Virginia Supreme Court Strikes Down Redistricting Amendment

By: Elizabeth Price Foley and Daniel Bruce

On May 8, 2026, the Supreme Court of Virginia issued its opinion in Scott v. McDougle, invalidating a proposed constitutional amendment that would have authorized the General Assembly to gerrymander the Commonwealth’s congressional districts 10-1 in favor of Democrats.

Holtzman Vogel filed an amicus curiae brief in the case on behalf of the Honest Elections Project, arguing that the amendment was invalid because it passed during a special session that the General Assembly had unlawfully held open since 2024, violating a long-recognized rule that special sessions expire automatically when the legislature’s next regular session convenes. The Virginia Supreme Court noted that this “parallel-sessions anomaly raises serious issues.”

Although the parallel-sessions anomaly raised by Holtzman Vogel’s brief was a “serious” issue, the Court concluded that it “need not resolve” it at this time because the amendment was unconstitutional on separate grounds.

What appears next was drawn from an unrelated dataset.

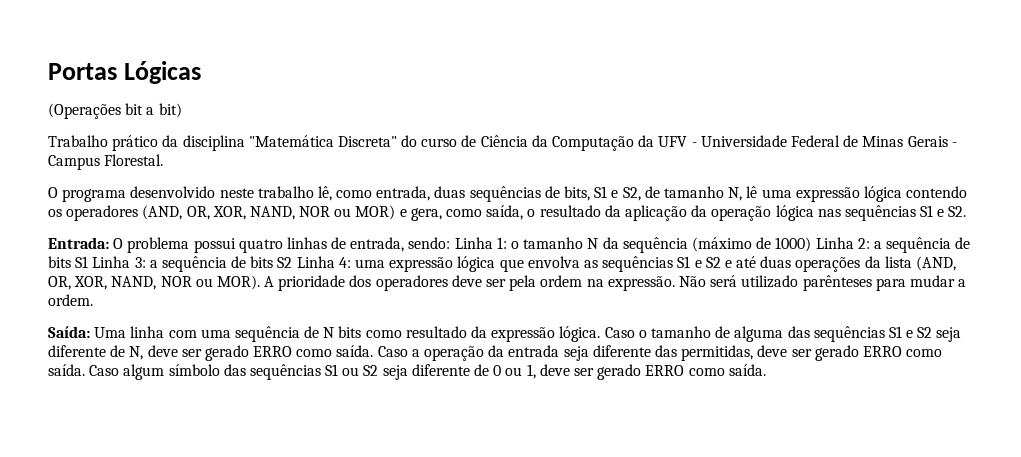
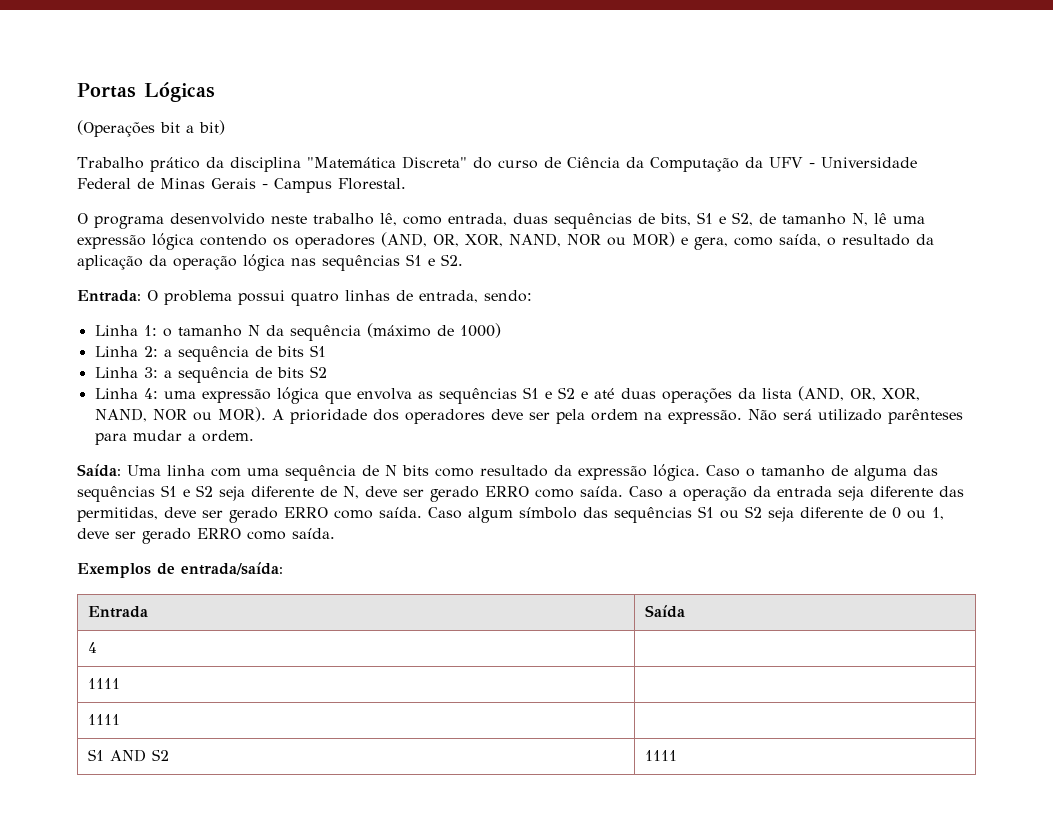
(451, 243) none -> (532, 296) //
(812, 244) none -> (501, 330) //
(89, 262) none -> (326, 351) //
(293, 262) none -> (327, 372) //
(766, 370) none -> [77,562,283,578] [88,606,149,618] [645,605,686,618] [88,642,98,653] [88,678,121,689] [88,714,121,725] [88,749,170,762] [645,750,678,761] // Exemplos de entrada/saída: // Entrada | Saída // 4 | // 1111 | // 1111 | // S1 AND S2 | 1111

Specifically, the Court held that the process used to advance the amendment violated Article XII, Section 1 of the Virginia Constitution, which mandates that a proposed amendment be referred to the General Assembly for a second vote after the “next general election of members of the House of Delegates.” This provision, said the Court, “slow-walks the constitutional-amendment process” on purpose, requiring the General Assembly to vote twice, during two separate regular legislative sessions, ensuring an intervening election between the legislature’s two votes on the proposed amendment. This constitutional process, said the Court, ensures that voters know where candidates stand on a proposed amendment before casting their votes during the intervening election.

The redistricting amendment was unconstitutional because there was no intervening “election” between the General Assembly’s first and second votes to pass the proposed amendment. The first vote occurred on October 31, 2025; the second occurred on in early 2026. No intervening “election” occurred between these two votes because the 2025 general “election” had already begun before the proposed amendment’s first passage. By the time of the first passage, the Court noted, “over 1.3 million votes had been cast in the general election, which was approximately 40% of the total vote for that election cycle.”

The Court held that Virginia Constitution’s reference to the “general election” does not describe a single day event but instead a broader process of choosing representatives, including the “combined actions of voters casting ballots and officers of election receiving those votes and closing the polls on the last day of the election.” In harmony with both the plain meaning of the constitutional text and its historical context, the phrase “general election” includes the early-voting period.

The Holtzman Vogel team on the amicus brief included Jason Torchinsky, Elizabeth Price Foley, Drew Watkins, and Bill Duffin.